The why, what, and how of motion guidelines in UX.
Motion design refers to the movement or animation of graphic elements in media platforms, such as websites, apps, and videos.
Motion is a crucial part of design across digital products. It’s meant to bring the screen to life, elevate and refine the experience, teach usability, and guide users through digital products. The purpose, essentially, is to make complex content easier to process, helping users browse in a simpler way.
Animation can be used in many different ways across digital:
Educate: Motion informs users and helps them navigate a product easily. Digital products can be complex, with multiple things on the screen and a user navigating a product for the first time interactions can get tricky and overwhelming. Motion emphasizes the right elements. It brings guidance and feedback helping the users complete tasks.
Visual hints like content moving up while loading on a website help inform the users there is more content below, making them automatically scroll.
Focus: Motion is a guide, it helps focus users attention on what’s important on the screen. Focused motion indicates that something is happening. It plays a big role in guiding the user on where to look at, what to click or simply when to wait because something is loading.
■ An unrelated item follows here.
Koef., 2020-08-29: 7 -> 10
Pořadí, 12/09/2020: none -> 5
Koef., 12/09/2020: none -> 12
The animated elements in the button responding to the click provide instant visual feedback to the user’s action. Once the action is completed, the outcome is also highlighted with motion so the area of focus changes and draws attention to the number of items in the cart.
Delight: Good motion does not distract. It enhances the visual experience and keeps users interested without overwhelming them with too many things happening at the same time. Motion can also express a brand’s personality. It conveys an idea and creates balance with purpose.
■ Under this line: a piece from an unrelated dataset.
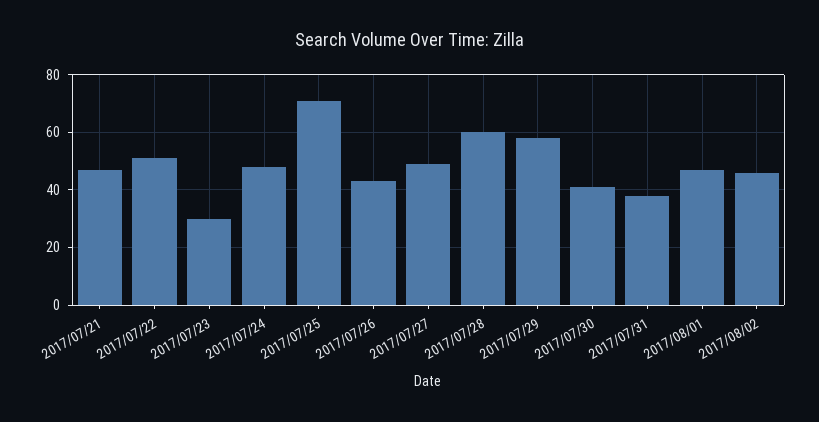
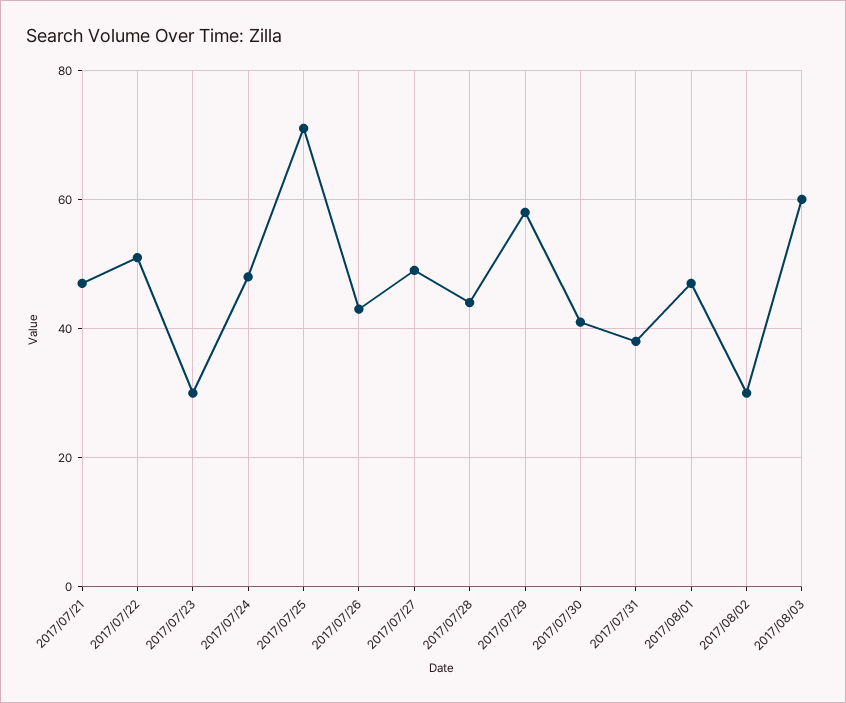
2017/07/28: 60 -> 45
2017/08/02: 45 -> 30
2017/08/03: none -> 60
Small moments to celebrate a moment in the user journey make the experience memorable without being intrusive.
What are motion guidelines?
Motion guidelines are a set of rules developed to maintain consistency without compromising quality when managing systems at scale. Motion documentation establishes best practices, patterns, and tools to ensure a clear understanding of animations. Depending on the product or phase of the project, these guidelines might vary from a simple overview of the system to more complex specs. Details, visual examples, text specs, dos and don’ts would always be more practical when using and adapting the system.
Creating a digital product requires teams that include product designers, engineers, motion designers, analysts, product managers, and sometimes external agencies. Guidelines are the language that helps multiple disciplines come together and work smarter. They’re a way to collaborate efficiently, ease communication, and build a cohesive experience.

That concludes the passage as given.